-- WORK TO BE COMPLETED --
What you return must be the full data, repeated verbatim, with no pictures in it.

-- DATA --
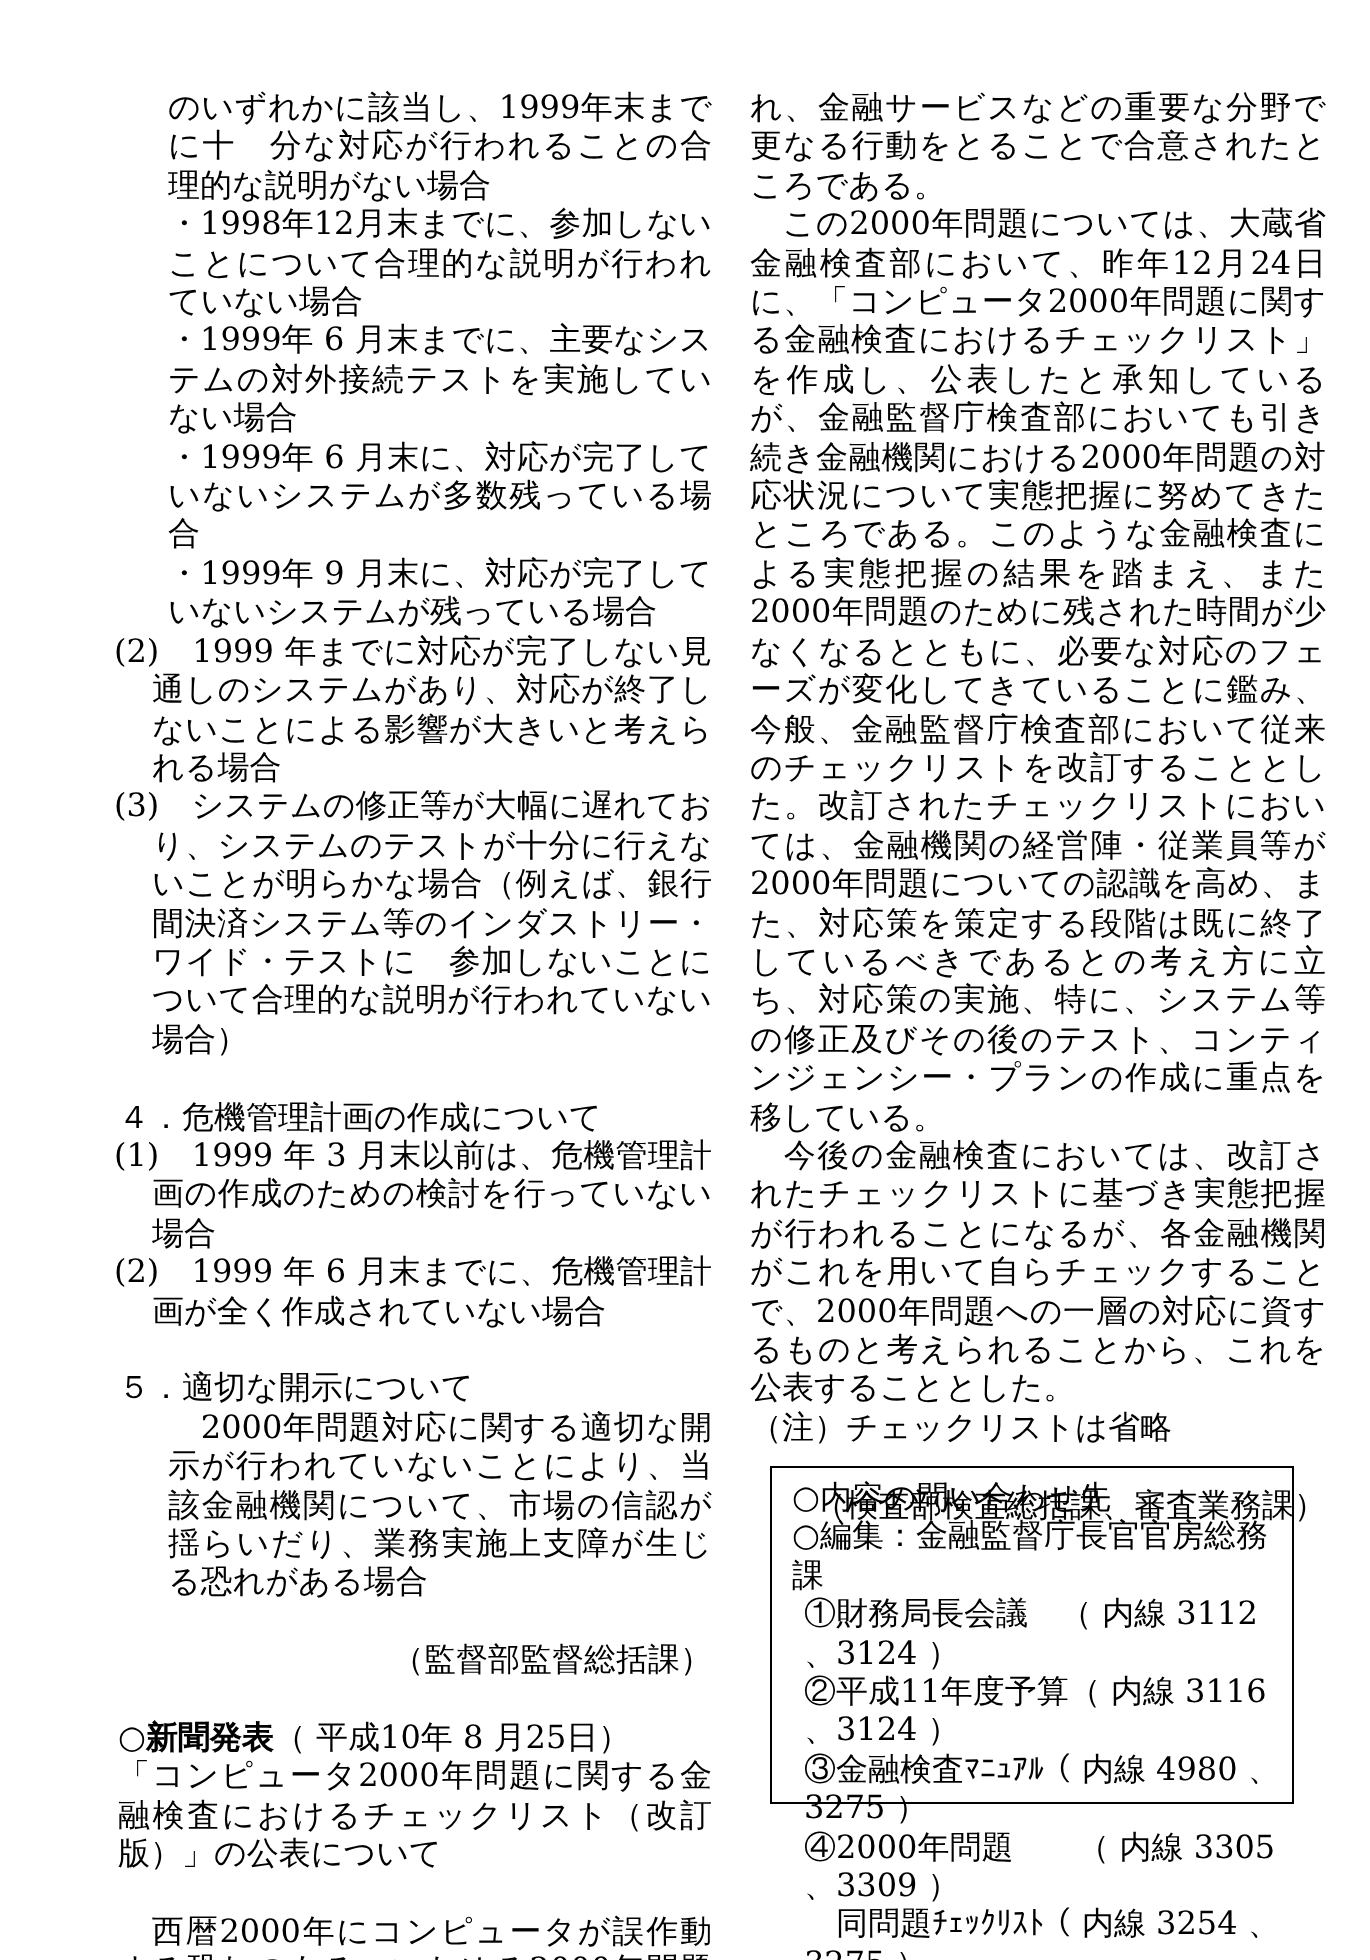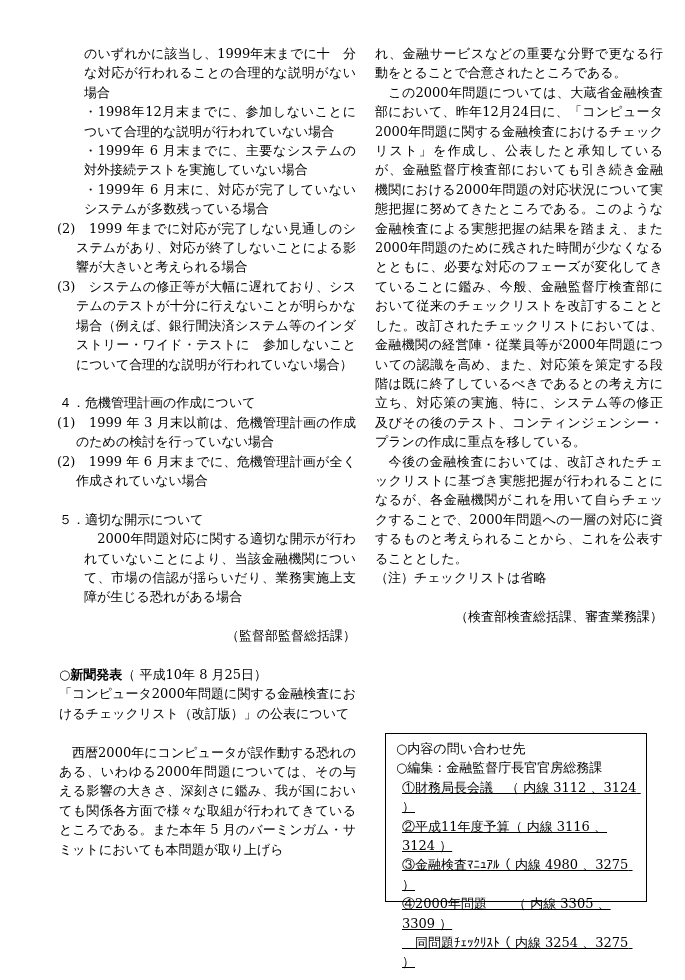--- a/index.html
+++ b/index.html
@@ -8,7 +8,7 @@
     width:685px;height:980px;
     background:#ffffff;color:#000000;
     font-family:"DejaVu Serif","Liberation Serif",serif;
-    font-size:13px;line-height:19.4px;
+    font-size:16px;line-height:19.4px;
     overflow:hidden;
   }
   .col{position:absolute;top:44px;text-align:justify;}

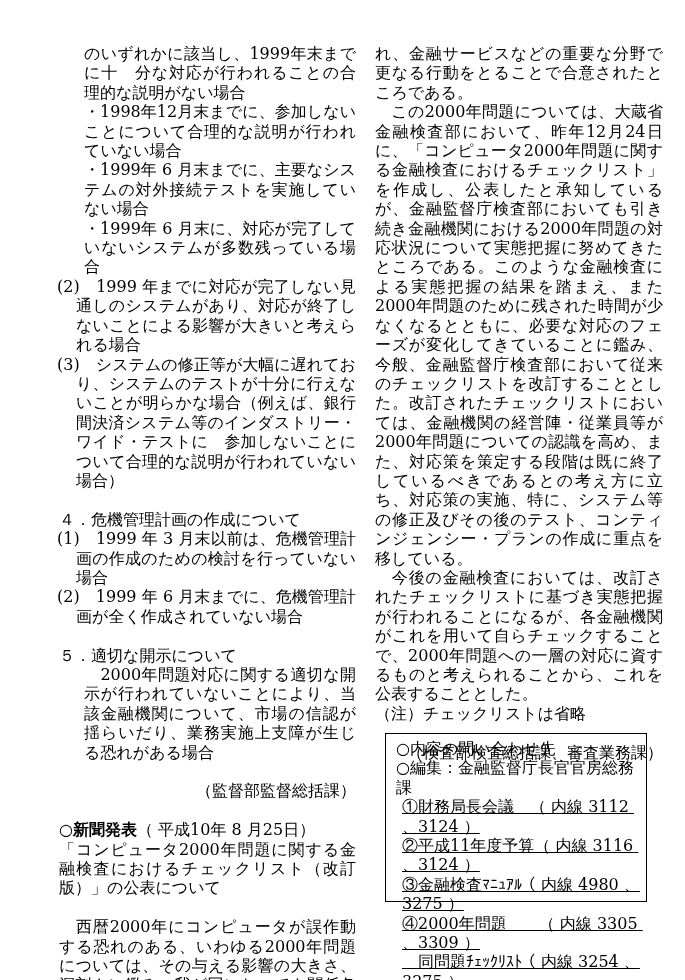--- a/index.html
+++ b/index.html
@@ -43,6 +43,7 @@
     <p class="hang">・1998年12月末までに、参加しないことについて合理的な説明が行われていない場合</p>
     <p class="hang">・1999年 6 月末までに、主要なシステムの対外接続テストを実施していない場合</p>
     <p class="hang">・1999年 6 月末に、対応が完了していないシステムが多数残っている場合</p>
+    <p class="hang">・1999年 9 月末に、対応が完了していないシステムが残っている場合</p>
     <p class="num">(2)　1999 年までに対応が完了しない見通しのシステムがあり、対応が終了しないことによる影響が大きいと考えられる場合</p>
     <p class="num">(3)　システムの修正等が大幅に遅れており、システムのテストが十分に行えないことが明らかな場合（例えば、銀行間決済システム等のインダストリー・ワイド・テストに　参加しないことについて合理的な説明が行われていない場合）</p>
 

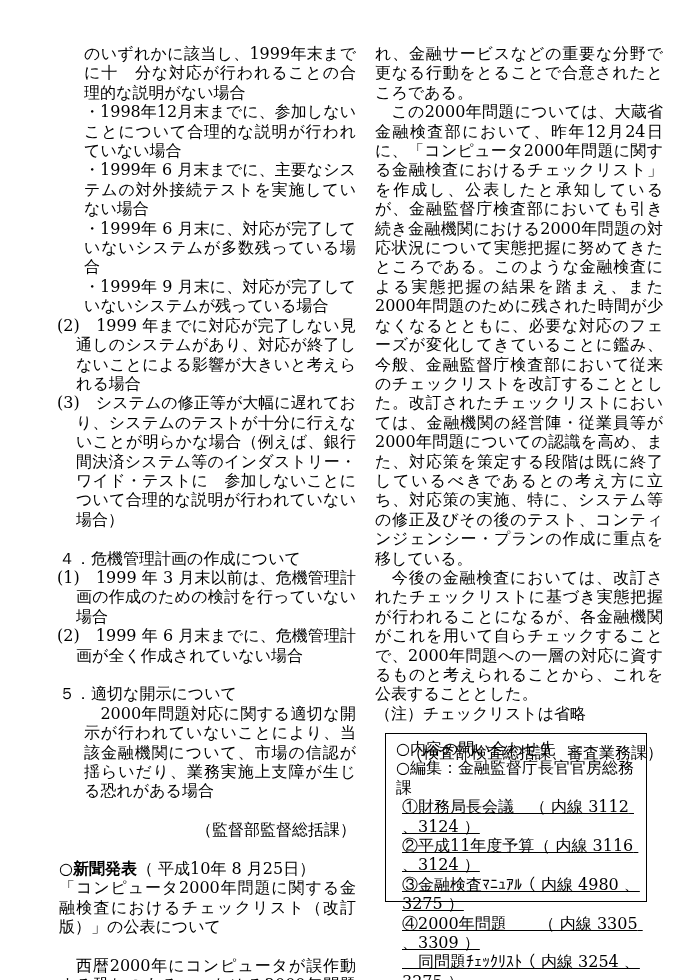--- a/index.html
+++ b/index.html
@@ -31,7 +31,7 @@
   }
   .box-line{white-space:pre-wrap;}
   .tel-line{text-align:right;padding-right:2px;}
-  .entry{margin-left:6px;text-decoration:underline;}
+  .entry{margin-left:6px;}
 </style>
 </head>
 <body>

-- TASK RESPONSE --
--- a/index.html
+++ b/index.html
@@ -8,7 +8,7 @@
     width:685px;height:980px;
     background:#ffffff;color:#000000;
     font-family:"DejaVu Serif","Liberation Serif",serif;
-    font-size:13px;line-height:19.4px;
+    font-size:16px;line-height:19.4px;
     overflow:hidden;
   }
   .col{position:absolute;top:44px;text-align:justify;}

--- a/index.html
+++ b/index.html
@@ -43,6 +43,7 @@
     <p class="hang">・1998年12月末までに、参加しないことについて合理的な説明が行われていない場合</p>
     <p class="hang">・1999年 6 月末までに、主要なシステムの対外接続テストを実施していない場合</p>
     <p class="hang">・1999年 6 月末に、対応が完了していないシステムが多数残っている場合</p>
+    <p class="hang">・1999年 9 月末に、対応が完了していないシステムが残っている場合</p>
     <p class="num">(2)　1999 年までに対応が完了しない見通しのシステムがあり、対応が終了しないことによる影響が大きいと考えられる場合</p>
     <p class="num">(3)　システムの修正等が大幅に遅れており、システムのテストが十分に行えないことが明らかな場合（例えば、銀行間決済システム等のインダストリー・ワイド・テストに　参加しないことについて合理的な説明が行われていない場合）</p>
 

--- a/index.html
+++ b/index.html
@@ -31,7 +31,7 @@
   }
   .box-line{white-space:pre-wrap;}
   .tel-line{text-align:right;padding-right:2px;}
-  .entry{margin-left:6px;text-decoration:underline;}
+  .entry{margin-left:6px;}
 </style>
 </head>
 <body>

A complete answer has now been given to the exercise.